Twenty-one years ago Jerrold Nadler was on the house judiciary committee when Ken Starr turned over his report on then-President Bill Clinton.  Back then he didn’t want anything released before it was redacted for grand jury testimony and information that would hurt people who weren’t charged. Oh, and he said it would take some time to do that.  In other words, he said the opposite of what he is saying today and an awful like what AG Barr is saying.

Under the old special prosecutor’s law, the report was turned over to Congress, now it is turned over the Justice Department. On Sept. 9, 1998, Ken Starr delivered his report to Congress, and later that day Nadler went on the Charlie Rose show (video below) to fight against the GOP’s demands that the full report go public (video at the end of post)

Nadler gave reasons why the full report must be kept secret:

  Mr. Starr in his transmittal letter to the speaker and the minority leader made it clear that much of this material is Federal Rule 6(e) material, that is material that by law unless contravened by a vote of the House, must be kept secret. It’s grand jury material. It represents statements which may or may not be true by various witnesses, salacious material, all kinds of material that it would be unfair to release. So, I assume what’s going to have to happen before anything else happens is that somebody — the staff of the Judiciary Committee, perhaps the chairman and ranking minority member — is going to have to go over this material, at least the 400 or 500 pages in the report to determine what is fit for release and what is, as a matter of decency and protecting people’s privacy rights, people who may be totally innocent third parties, what must not be released at all.

And later on, he said

For anyone to go through the report and the documents and to understand them and to start making judgments as to what’s in there is gonna take weeks.  

That doesn’t sound like the Jerrold Nadler today.  Maybe when he had his stomach stapled, he had his judgment stapled also.

Back then Nadler understood that Mueller’s report like any prosecutor’s report was one-sided. He told the Virginia Daily Press “We should always remember this is a prosecutor’s report – by its nature, it’s a one-sided report.”

He told the NY Times that obstruction of justice was NOT an impeachable offense:

Mr. Nadler said he was not convinced that Mr. Clinton committed perjury or obstructed justice, but that even if the President did, the offenses would not be impeachable.
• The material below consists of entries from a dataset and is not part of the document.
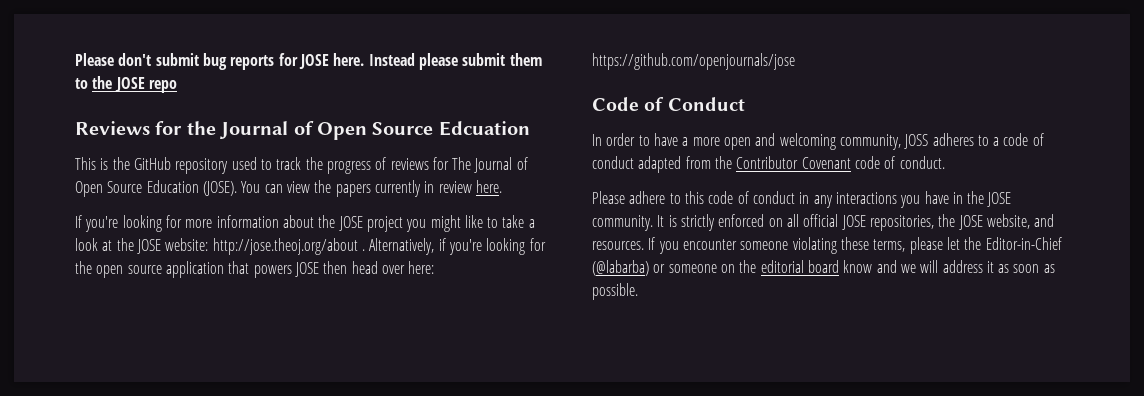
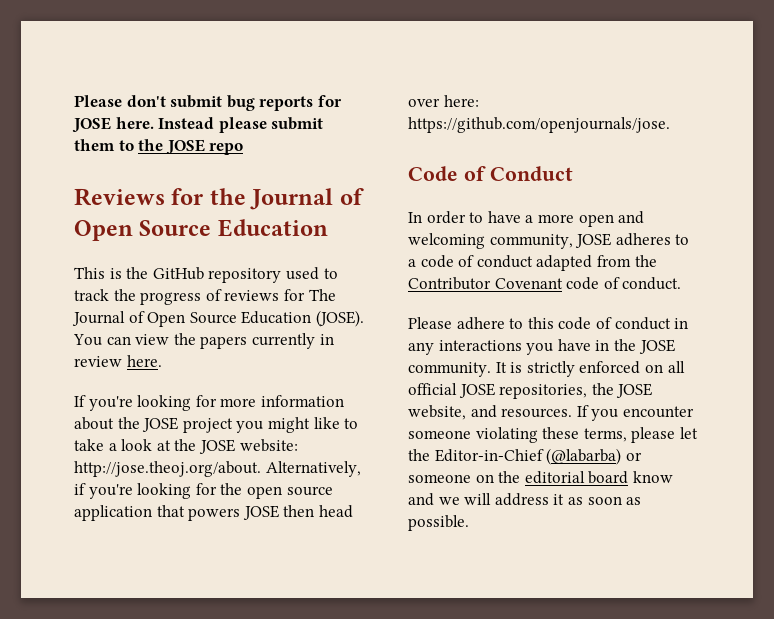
- Reviews for the Journal of Open Source Edcuation
+ Reviews for the Journal of Open Source Education
- If you're looking for more information about the JOSE project you might like to take a look at the JOSE website: http://jose.theoj.org/about . Alternatively, if you're looking for the open source application that powers JOSE then head over here: https://github.com/openjournals/jose
+ If you're looking for more information about the JOSE project you might like to take a look at the JOSE website: http://jose.theoj.org/about. Alternatively, if you're looking for the open source application that powers JOSE then head over here: https://github.com/openjournals/jose.
- In order to have a more open and welcoming community, JOSS adheres to a code of conduct adapted from the Contributor Covenant code of conduct.
+ In order to have a more open and welcoming community, JOSE adheres to a code of conduct adapted from the Contributor Covenant code of conduct.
”An impeachable offense is an abuse of Presidential power designed to or with the effect of undermining the structure or function of government, or undermining constitutional liberties,” he told several hundred people at the recent town hall meeting at the Fashion Institute of Technology.

Nadler was one of the chief opponents of Ken Starr’s report and the push for Bubba Clinton’s impeachment. As pointed  by Terry Jeffrey in a Town Hall column, Nadler’s objections included:

This partisan coup d’etat will go down in infamy in the history of our nation,” the congressmen said.

“Mr. Speaker,” he said, “this is clearly a partisan railroad job.”

“We are losing sight of the distinction between sins, which ought to be between a person and his family and his God, and crimes which are the concern of the state and of society as a whole,” he said.

“Are we going to have a new test if someone wants to run for office: Are you now or have you ever been an adulterer?” he said.

So why did Jerrold Nadler say one thing twenty-one years ago and another today?  Could it be that Bubba Clinton is a Democrat and Donald Trump a Republican? That’s part of it.

But also consider that that according to Bill Barr’s memo on Mueller’s conclusions, the two years the Democrats spent trying to overturn the 2016 election turns out to a nothing burger with extra cheese. They want to comb through the unredacted report and the millions of backup pages to find every iota of evidence whether true or not they can use to embarrass this president, administration, and or family. I wouldn’t be surprised to see a leak to the Washington Post or NY Times complaining about the brand of coffee in the Trump Campaign headquarters.

In December 1998 while making his argument against impeaching Clinton, Nadler argued on the House floor saying. “There are clearly some members of the Republican majority who have never accepted the results of the 1992 or 1996 elections,”  That same statement could be made about Nadler and his Democratic Party colleagues today.